A Seventh Man – Programme Notes
“ It can happen that a book, unlike its authors, grows younger as the years pass. ”
John Berger
(Introduction to the 2010 edition of A Seventh Man)
“ A Seventh Man was built on the newly rediscovered tradition of montage. It is neither an argument nor a story, but a hybrid of juxtapositions. Individual photographs like frames in a film. Montage from ‘monter’: to build or assemble. Meaning is derived from their collective shape or arrangement.
“ We encounter a collage of sources. Authorship is multiple. Through a literal scissors-and-glue method, the book dismantles and reassembles our compartments of cognition. The emphasis is on the commonality of the experience.

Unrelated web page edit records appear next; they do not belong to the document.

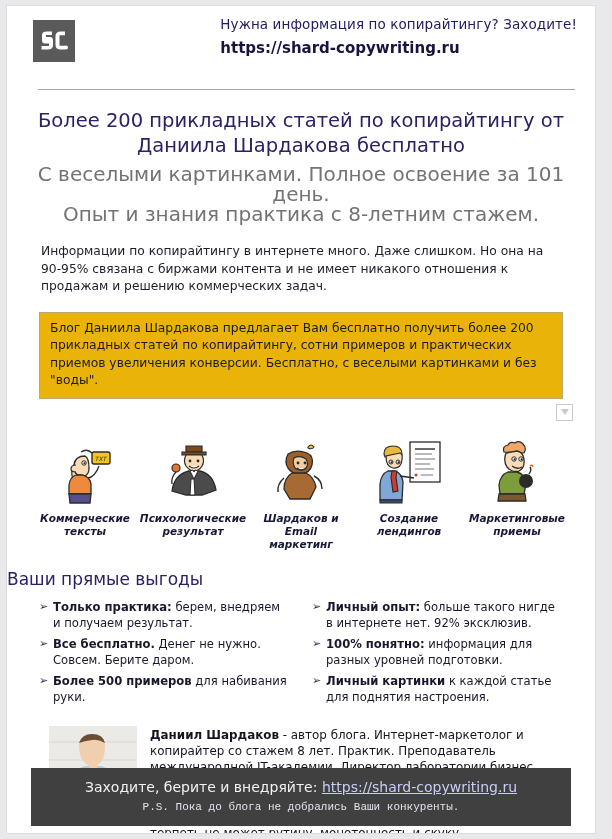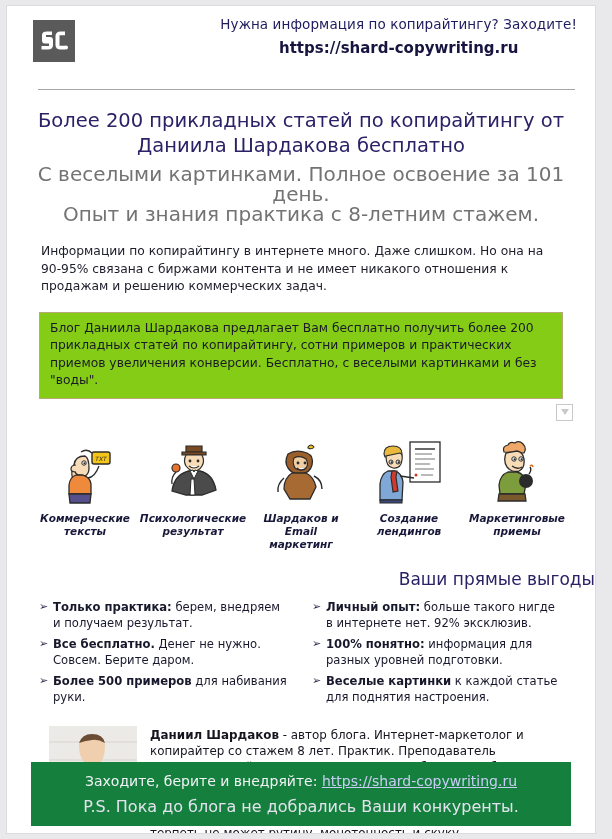"Нужна информация по копирайтингу?" .hdr-lines { text-align: center -> left }
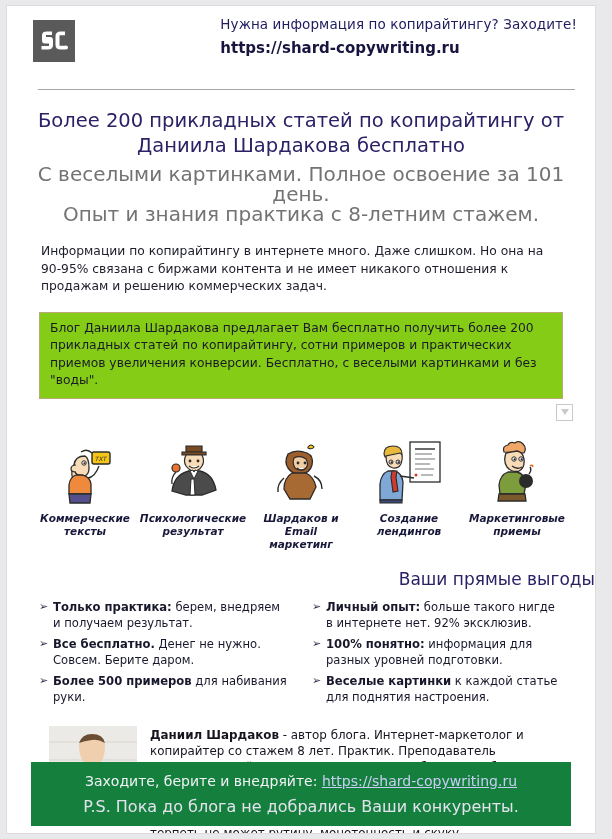"Блог Даниила Шардакова предлагает Вам" .callout { background: #84cc16 -> #eab308 }
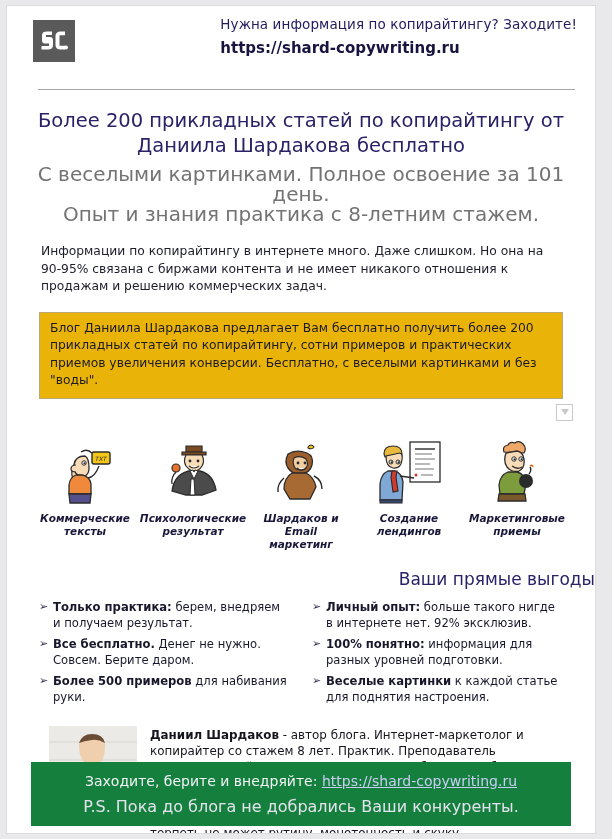"Ваши прямые выгоды" .ben-h { text-align: right -> left }
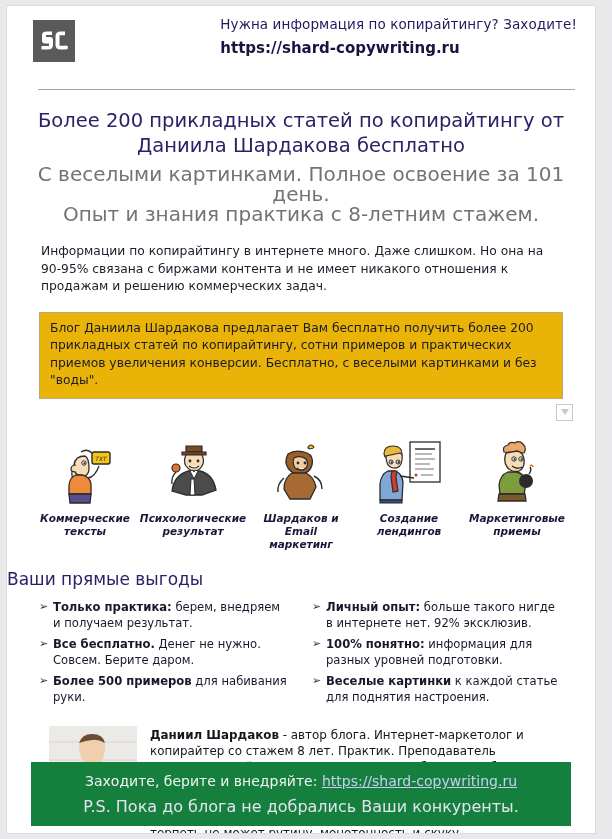"Веселые картинки" b { text: Веселые -> Личный }
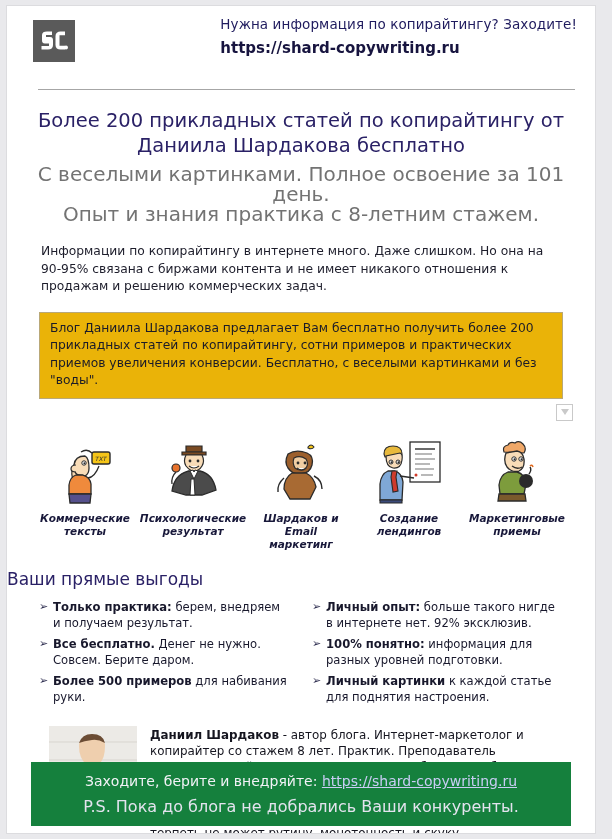"Заходите, берите и внедряйте:" .footer { background: #15803d -> #404040 }
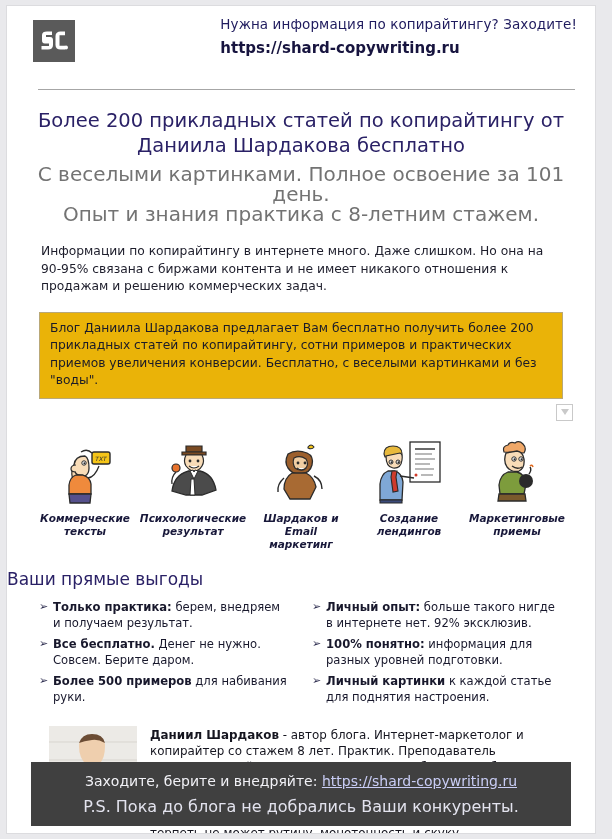"P.S. Пока до блога не" .f2 { font-family: none -> Liberation Mono, monospace; font-size: 16px -> 11px; margin-top: 8px -> 2px }
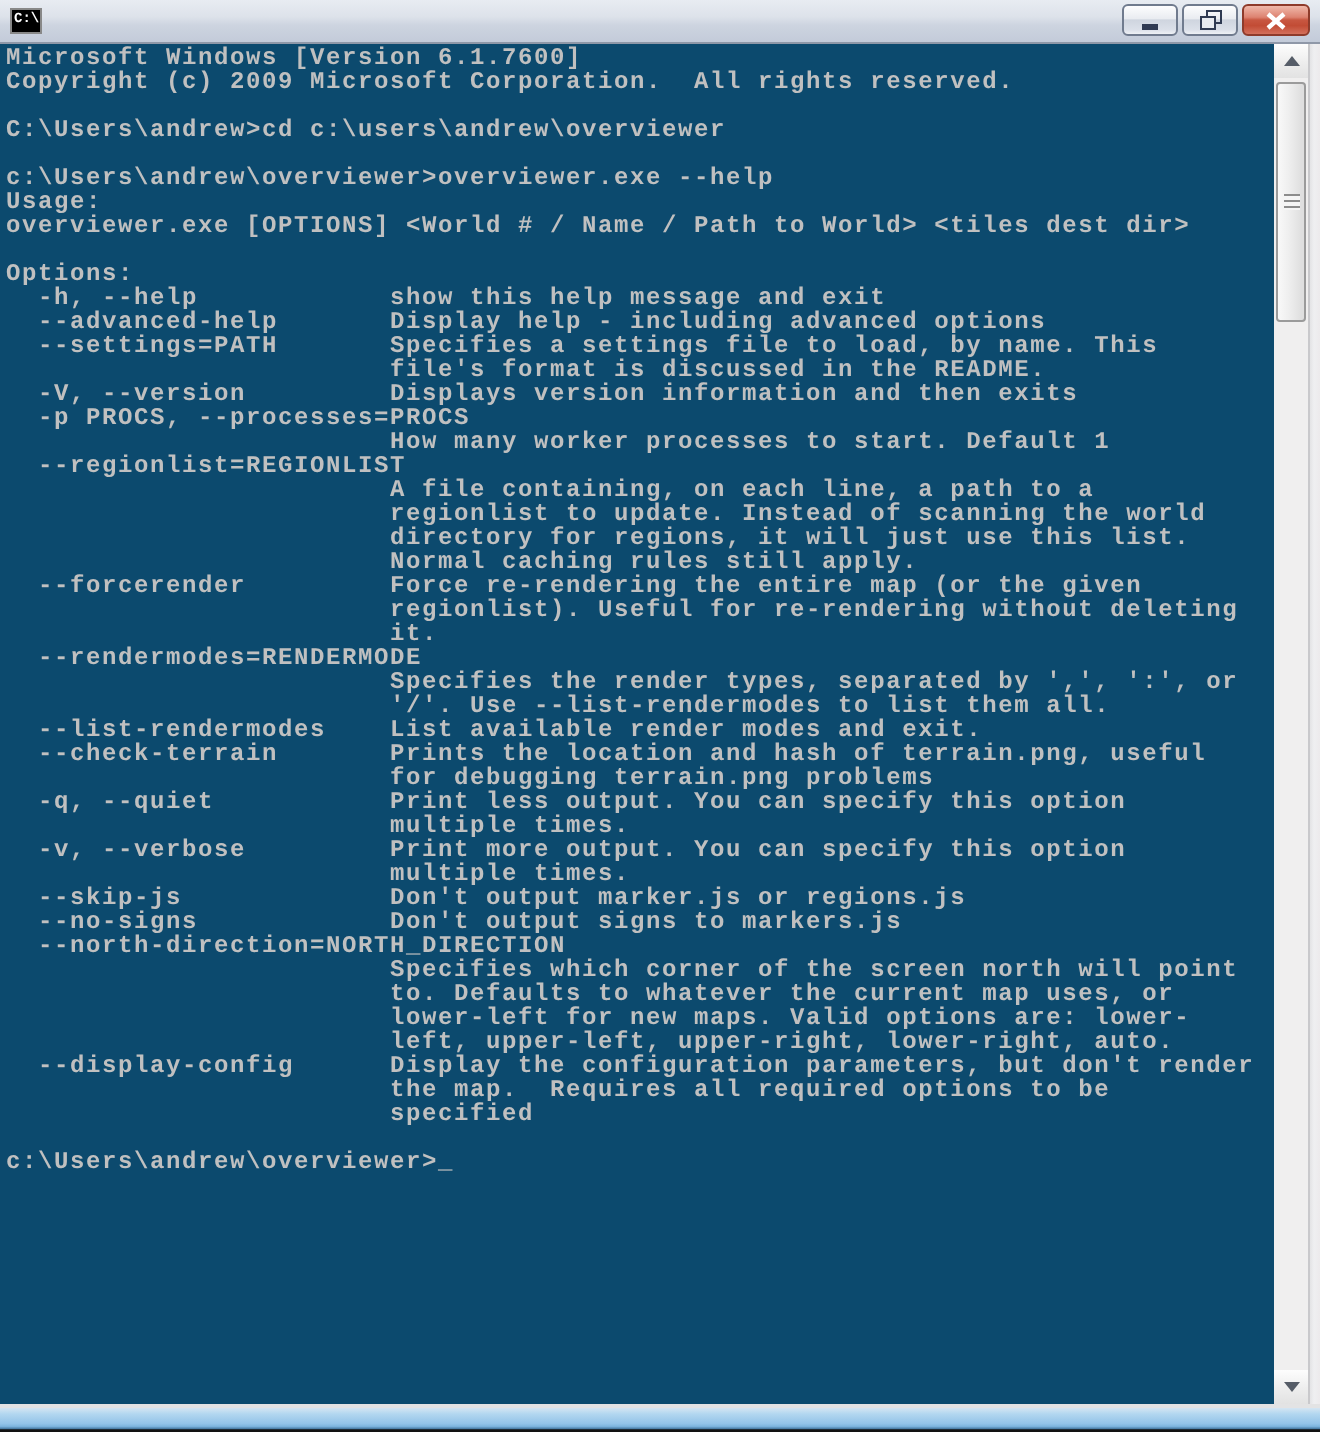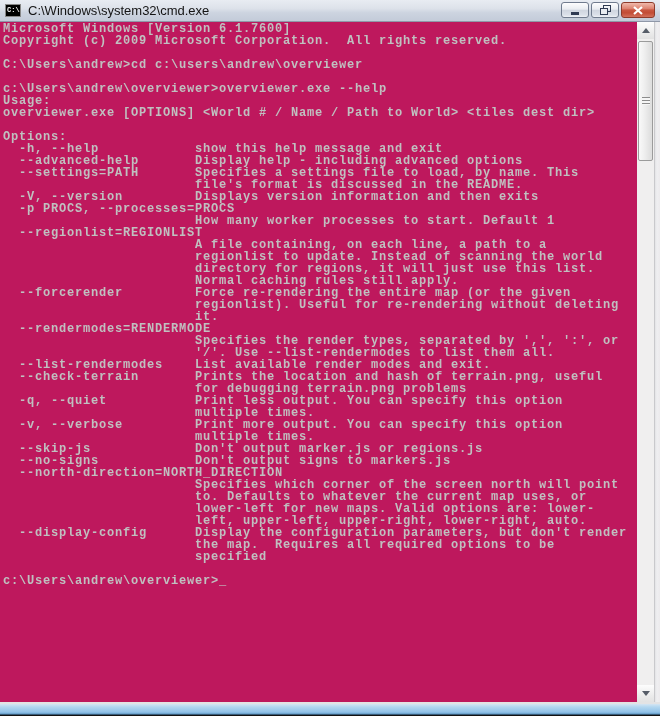"C:\Windows\system32\cmd.exe" span.title-text { html: <span>C:\Windows\system32\cmd.exe</span> -> none }
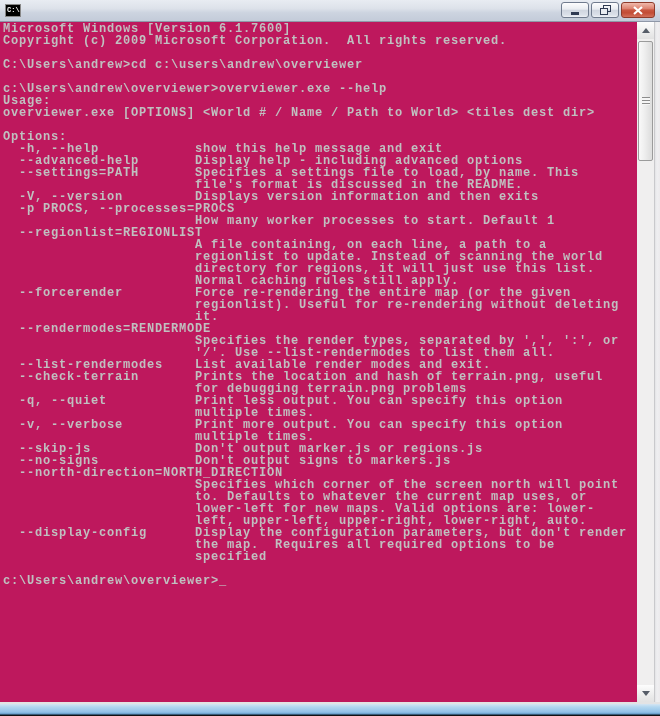"Microsoft Windows [Version 6.1.7600]" .console-area { background: #be185d -> #0c4a6e }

“ A Seventh Man was conceived to be at once epic and intimate, a montage of perspectives. A split symbolized in the powerful image of the torn portrait. Absence made full. A hero setting off on a journey or a stranger coming to town. The second, we notice, is simply the first seen in reverse.
“ The dream / nightmare is the personal ordeal of migration, stretched between the twin poles of hope and fear.
“ Through a series of interruptive shocks, Berger and Mohr try to wake the reader from the dream.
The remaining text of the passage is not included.